(Records from a dataset)
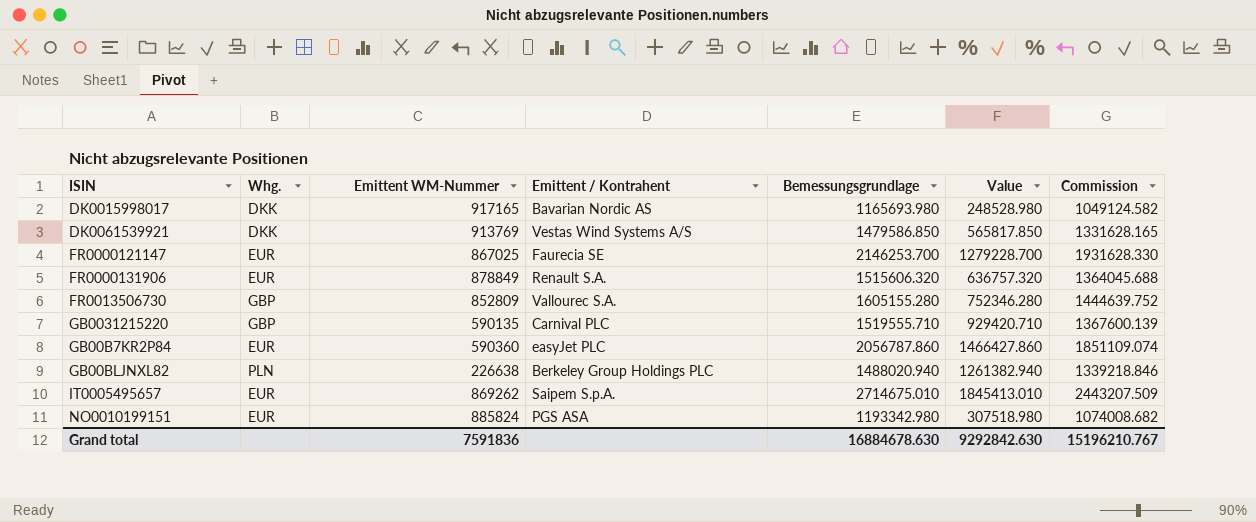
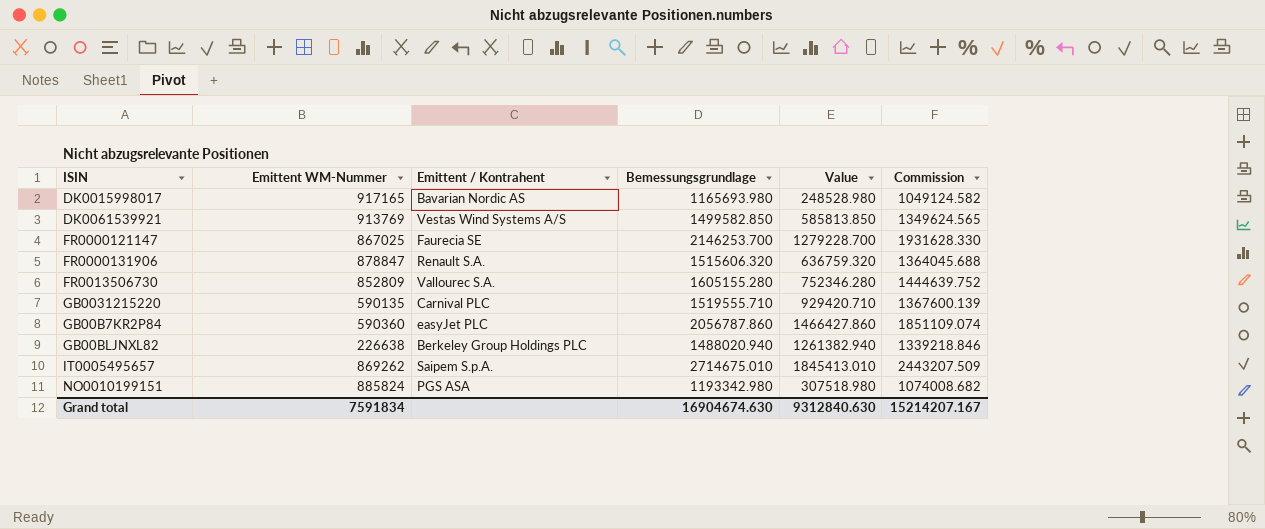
column Whg. | position: 2 -> none
DK0061539921 | Bemessungsgrundlage: 1479586.850 -> 1499582.850
DK0061539921 | Value: 565817.850 -> 585813.850
DK0061539921 | Commission: 1331628.165 -> 1349624.565
FR0000131906 | Emittent WM-Nummer: 878849 -> 878847
FR0000131906 | Value: 636757.320 -> 636759.320
Grand total | Emittent WM-Nummer: 7591836 -> 7591834
Grand total | Bemessungsgrundlage: 16884678.630 -> 16904674.630
Grand total | Value: 9292842.630 -> 9312840.630
Grand total | Commission: 15196210.767 -> 15214207.167

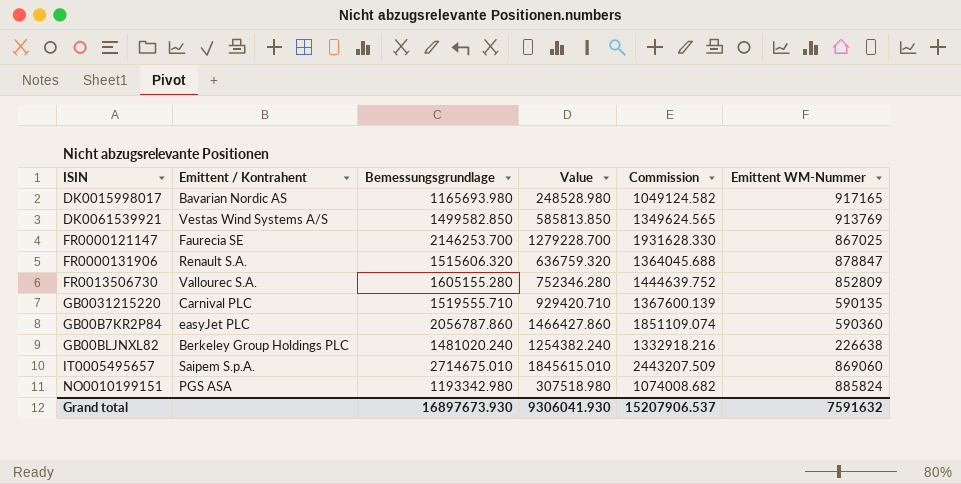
column Emittent WM-Nummer | position: 2 -> 6
GB00BLJNXL82 | Bemessungsgrundlage: 1488020.940 -> 1481020.240
GB00BLJNXL82 | Value: 1261382.940 -> 1254382.240
GB00BLJNXL82 | Commission: 1339218.846 -> 1332918.216
IT0005495657 | Value: 1845413.010 -> 1845615.010
IT0005495657 | Emittent WM-Nummer: 869262 -> 869060
Grand total | Bemessungsgrundlage: 16904674.630 -> 16897673.930
Grand total | Value: 9312840.630 -> 9306041.930
Grand total | Commission: 15214207.167 -> 15207906.537
Grand total | Emittent WM-Nummer: 7591834 -> 7591632

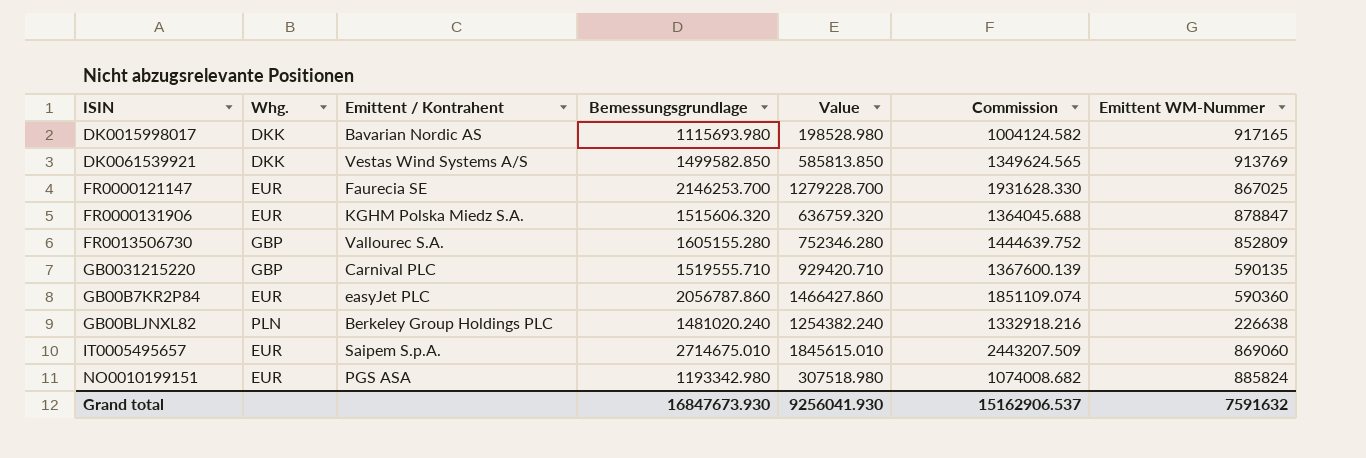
column Whg. | position: none -> 2
DK0015998017 | Bemessungsgrundlage: 1165693.980 -> 1115693.980
DK0015998017 | Value: 248528.980 -> 198528.980
DK0015998017 | Commission: 1049124.582 -> 1004124.582
FR0000131906 | Emittent / Kontrahent: Renault S.A. -> KGHM Polska Miedz S.A.
Grand total | Bemessungsgrundlage: 16897673.930 -> 16847673.930
Grand total | Value: 9306041.930 -> 9256041.930
Grand total | Commission: 15207906.537 -> 15162906.537

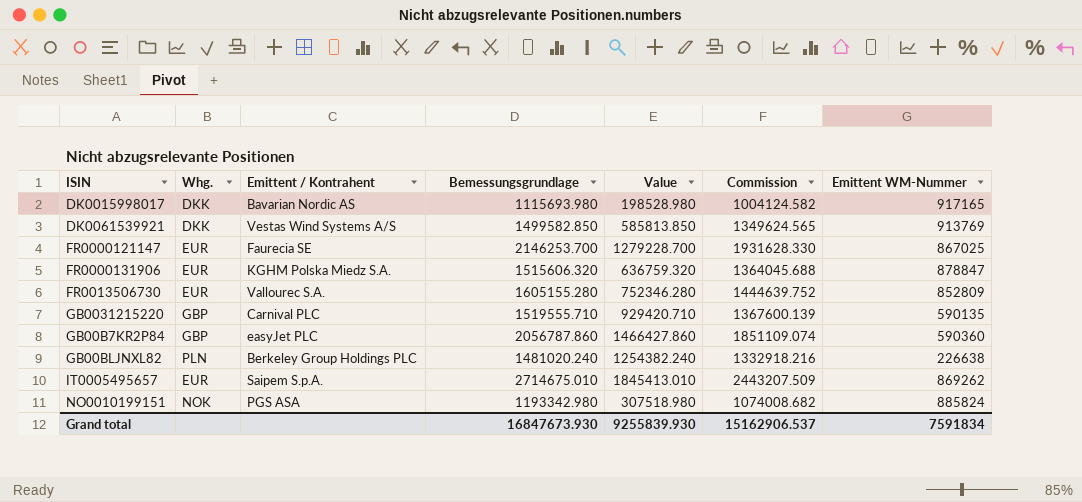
FR0013506730 | Whg.: GBP -> EUR
GB00B7KR2P84 | Whg.: EUR -> GBP
IT0005495657 | Value: 1845615.010 -> 1845413.010
IT0005495657 | Emittent WM-Nummer: 869060 -> 869262
NO0010199151 | Whg.: EUR -> NOK
Grand total | Value: 9256041.930 -> 9255839.930
Grand total | Emittent WM-Nummer: 7591632 -> 7591834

Brief: Only the lines from the one containing "DK0015998017 | Bemessungsgrundlage: 1165693.980" through the final line of the data should be given again, exactly and without pictures.

Answer to the problem:
DK0015998017 | Bemessungsgrundlage: 1165693.980 -> 1115693.980
DK0015998017 | Value: 248528.980 -> 198528.980
DK0015998017 | Commission: 1049124.582 -> 1004124.582
FR0000131906 | Emittent / Kontrahent: Renault S.A. -> KGHM Polska Miedz S.A.
Grand total | Bemessungsgrundlage: 16897673.930 -> 16847673.930
Grand total | Value: 9306041.930 -> 9256041.930
Grand total | Commission: 15207906.537 -> 15162906.537

FR0013506730 | Whg.: GBP -> EUR
GB00B7KR2P84 | Whg.: EUR -> GBP
IT0005495657 | Value: 1845615.010 -> 1845413.010
IT0005495657 | Emittent WM-Nummer: 869060 -> 869262
NO0010199151 | Whg.: EUR -> NOK
Grand total | Value: 9256041.930 -> 9255839.930
Grand total | Emittent WM-Nummer: 7591632 -> 7591834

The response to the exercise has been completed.